Multidimensional Connectomics and Treatment-Resistant Schizophrenia

Hyperglutamatergia may be a distinct feature of TRS and be differentiated from treatment-responsive disease since greater abnormalities in glutamate function have been found in those patients with TRS while maintaining a relatively normal and intact dopamine function. Neuroimaging measures using fluorine-18-L-dihydroxyphenylalanine (18F-DOPA) as a PET radiotracer found a higher level of striatal dopamine synthesis capacity in patients with schizophrenia who responded to treatment vs. those patients with TRS who had equivalent striatal dopamine levels found in healthy controls (72). The same group later utilized proton magnetic resonance spectroscopy (1H-MRS) imaging in TRS to examine glutamate changes that may be specific to antipsychotic treatment-resistance (73). This was the first group to report high glutamate and glutamine levels in the anterior cingulate cortex (ACC) in TRS as compared to those with schizophrenia in remission, and another group has since replicated this finding (74).
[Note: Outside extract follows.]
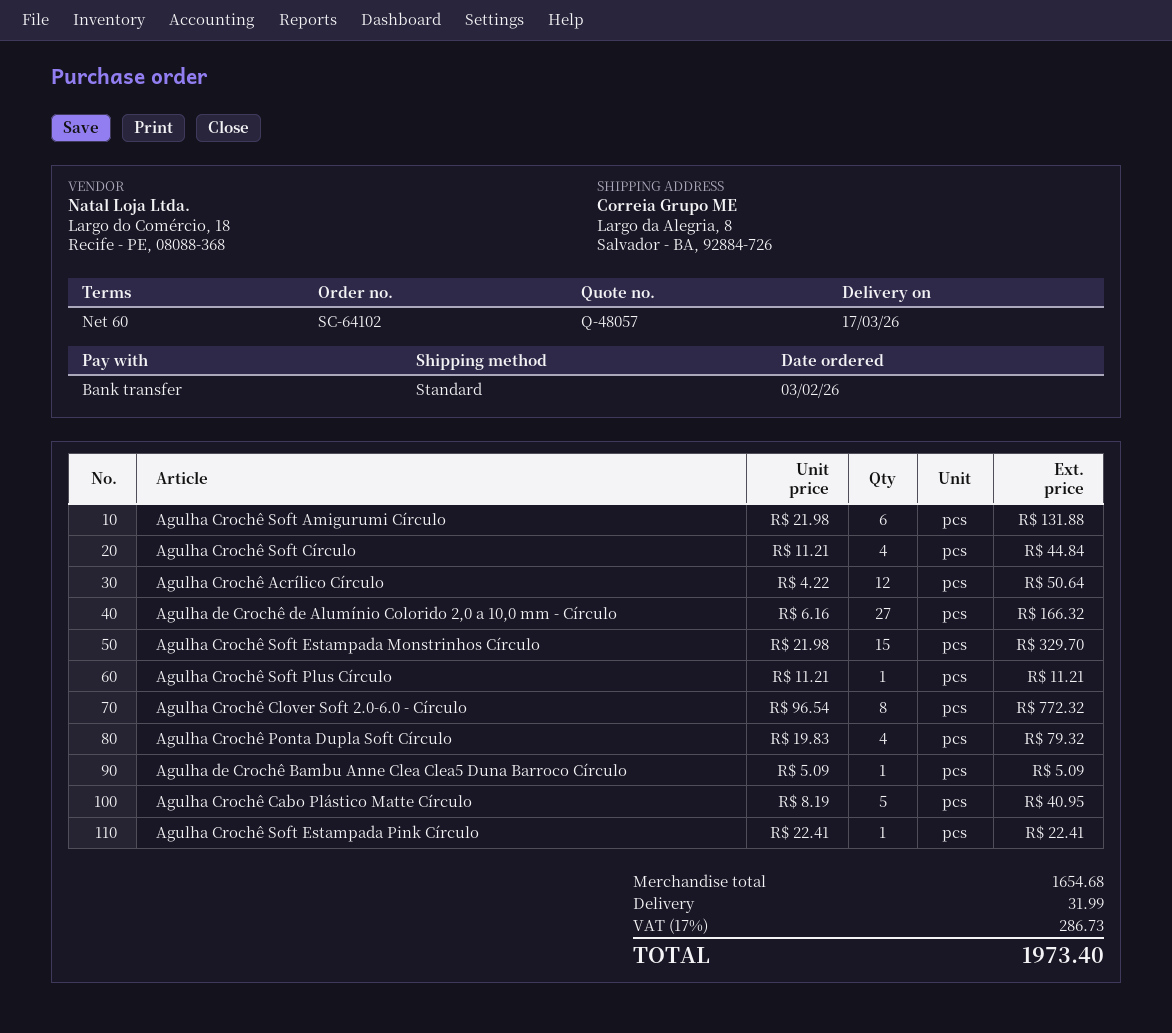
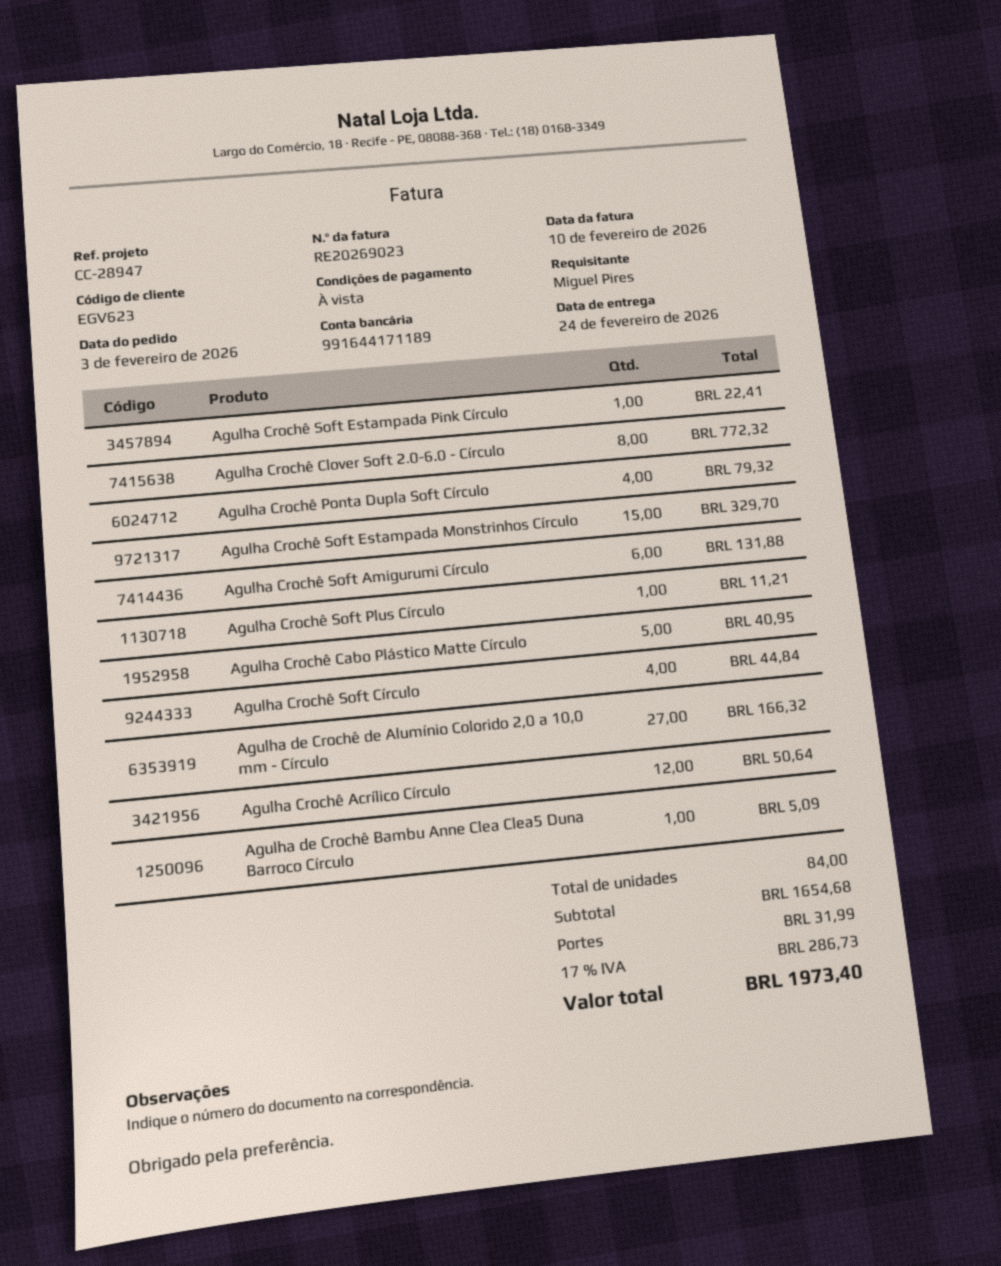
delivery date: 2026-03-17 -> 2026-02-24
payment terms: 60 days -> on receipt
Increased concentrations of glutamate found in the ACC that are specific to TRS are consistent with both the glutamate hyperfunction and the NMDA receptor hypofunction hypotheses of schizophrenia. Normally, glutamate is responsible for regulating inhibitory tone in the brain by binding to NMDA receptors on GABAergic interneurons. The structural mechanism that may cause NMDA receptor hypofunction in TRS can lead to disinhibition of pyramidal neurons and excitatory pathways by the understimulation of inhibitory GABA interneurons (75). The downstream effect can then cause an increase in glutamate release from presynaptic pyramidal neurons and binding to α-amino-3-hydroxy-5-methylisoxazole-4-propionic acid (AMPA) and kainate receptors and may be a compensatory effect of the NMDA blockade (7578). The hyperglutamatergic state can initiate calcium influx and cellular toxicity which, over time, can be detrimental to neuronal networks (79). In treatment-resistant disease, excitatory inputs from pyramidal neurons within the ACC circuit could also be disinhibited, leading to increased glutamate efflux and generating symptoms that fail to respond to D2-blocking medications. Glutamate-mediated excitotoxicity may be responsible for the widespread brain abnormalities and severity of symptoms that are found in TRS.